Amarela, azul e vermelha

O coração do homem-bomba faz tun-tun, até o dia em que ele fizer bum.
Zeca Baleiro, O coração do homem-bomba

O homem descia a rua de pedras comendo um pão. O sol já estava à pino, insuportável era o calor que fazia daquele lado do mundo. A poeira desértica manchava a pele de todos, seus turbantes e barbas, olhos eriçados pelo menor ruído. O medo é uma constante daquele lado do mundo, o medo do inimigo que em nome da religião lança mísseis, medo do compatriota que faz a própria família de refém. 
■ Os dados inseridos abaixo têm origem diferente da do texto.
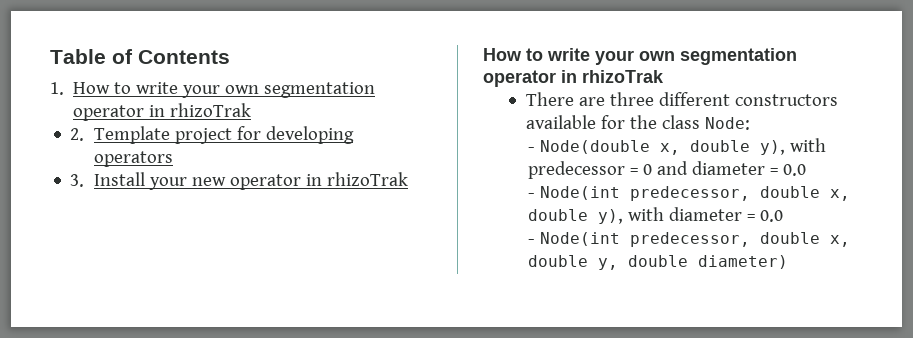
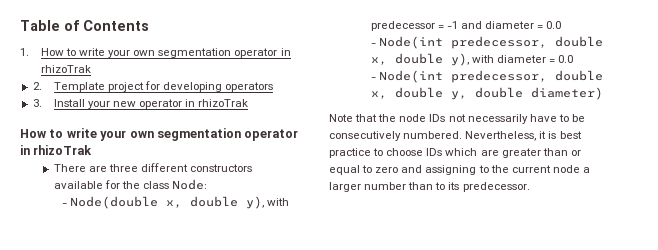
- - Node(double x, double y), with predecessor = 0 and diameter = 0.0
+ - Node(double x, double y), with predecessor = -1 and diameter = 0.0
+ Note that the node IDs not necessarily have to be consecutively numbered. Nevertheless, it is best practice to choose IDs which are greater than or equal to zero and assigning to the current node a larger number than to its predecessor.

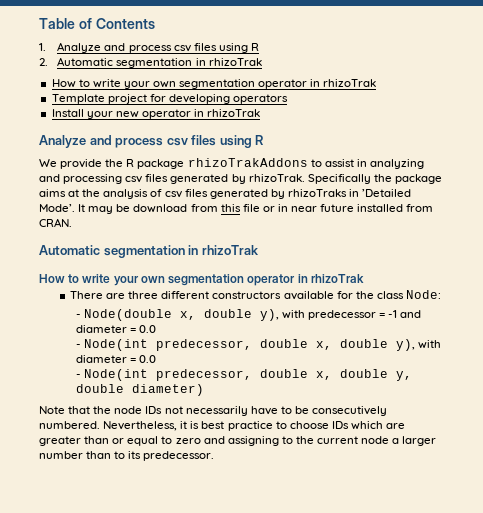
- 1. How to write your own segmentation operator in rhizoTrak
- 2. Template project for developing operators
+ 1. Analyze and process csv files using R
+ 2. Automatic segmentation in rhizoTrak
+ How to write your own segmentation operator in rhizoTrak
+ Template project for developing operators
- 3. Install your new operator in rhizoTrak
+ Install your new operator in rhizoTrak
+ Analyze and process csv files using R
+ We provide the R package rhizoTrakAddons to assist in analyzing and processing csv files generated by rhizoTrak. Specifically the package aims at the analysis of csv files generated by rhizoTraks in ’Detailed Mode’. It may be download from this file or in near future installed from CRAN.
+ Automatic segmentation in rhizoTrak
E no meio da discórdia, aquele homem descia a rua comendo um naco de pão que estava em cima da mesa, ao lado de uma oração escrita em letras cuidadosas. Aquela oração pedia que Deus mandasse um pouco de descanso aos homens que se atiravam no fosso da ignorância, tornasse as mãos desses homens instrumentos de paz, não em extensões de suas armas. Não queria ter escrito aquilo, mas seu coração mandou, seus olhos vazavam lágrimas tímidas ao pensar em todos que já havia perdido com aquela violência.
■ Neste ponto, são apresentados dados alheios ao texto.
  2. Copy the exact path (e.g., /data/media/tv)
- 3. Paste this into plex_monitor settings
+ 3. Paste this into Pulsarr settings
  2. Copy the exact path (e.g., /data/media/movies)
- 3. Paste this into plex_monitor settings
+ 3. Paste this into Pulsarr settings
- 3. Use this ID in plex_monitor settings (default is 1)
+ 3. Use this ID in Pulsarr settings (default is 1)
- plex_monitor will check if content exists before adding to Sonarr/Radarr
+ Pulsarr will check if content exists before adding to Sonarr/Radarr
Tão comum quanto um homem descendo a rua e comendo um naco de pão eram seus irmãos de fé, compatriotas, que puxavam a derradeira chave e explodiam em centenas de pedaços não só o próprio corpo, mas o de quem estivesse por perto. Defronte a um grande supermercado ele ouviu e viu a explosão. Um susto grande e depois aquilo que imaginava ser o inferno. 
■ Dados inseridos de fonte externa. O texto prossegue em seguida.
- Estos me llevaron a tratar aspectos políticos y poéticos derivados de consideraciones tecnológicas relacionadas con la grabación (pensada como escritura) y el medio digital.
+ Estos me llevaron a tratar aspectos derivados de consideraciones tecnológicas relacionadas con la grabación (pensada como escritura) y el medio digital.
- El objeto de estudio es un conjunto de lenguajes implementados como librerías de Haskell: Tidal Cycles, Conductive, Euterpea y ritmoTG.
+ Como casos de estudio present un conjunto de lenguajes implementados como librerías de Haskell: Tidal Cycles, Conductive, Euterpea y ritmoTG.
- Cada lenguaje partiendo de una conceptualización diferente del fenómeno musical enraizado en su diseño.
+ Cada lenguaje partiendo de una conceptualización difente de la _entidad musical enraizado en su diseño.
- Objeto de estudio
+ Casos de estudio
Primeiro a fumaça de várias cores, amarela, azul e vermelha. Como cobras encantadas elas rodovoluteavam na direção do céu, envolvendo as colunas entortadas e os vidros estilhaçados ao som dos gritos de socorro de dezenas de pessoas. Pequenas outras explosões, talvez de artigos inflamáveis, espocavam dentro da loja e o ranger de dentes e o pranto lavava a rua de sangue escuro, um riacho viscoso no qual os sobreviventes escorregavam. Pedaços, era o que via triste o homem ainda com migalhas de pão na barba muito preta. Num gesto inconsciente, pôs-se de joelhos no chão e começou a orar. Não conseguia, porém, tirar os olhos de uma menina de pouco mais de três anos, enegrecida pela fuligem, de boca aberta e olhos inchados de um choro fino. Se aproximar era impossível, suas pernas não obedeciam, seu corpo doía como se castigado por mil chibatadas. Olhou suas mãos, sangravam, olhou suas pernas, sangravam. E desmaiou. 
***
Levado ao hospital, apinhado de desvalidos de guerra, quis ver o médico. Na presença do doutor que fazia plantão há quatro dias ininterruptos, o homem moreno e traços finos e belos fez seu relato, tudo que viu nos poucos minutos antes de desmaiar, de cair de joelhos e desfalecer. O médico, compadecido e paciente, disse segurando as mãos do homem: 

- Impossível você ter visto isso, irmão. Você foi o primeiro a ser resgatado, com os olhos furados pelos estilhaços da explosão. Sinto muito... 

E pela primeira vez depois de muitos anos, o homem chorou.
Paz à Palestina, paz a Israel. Que o cessar-fogo seja eterno.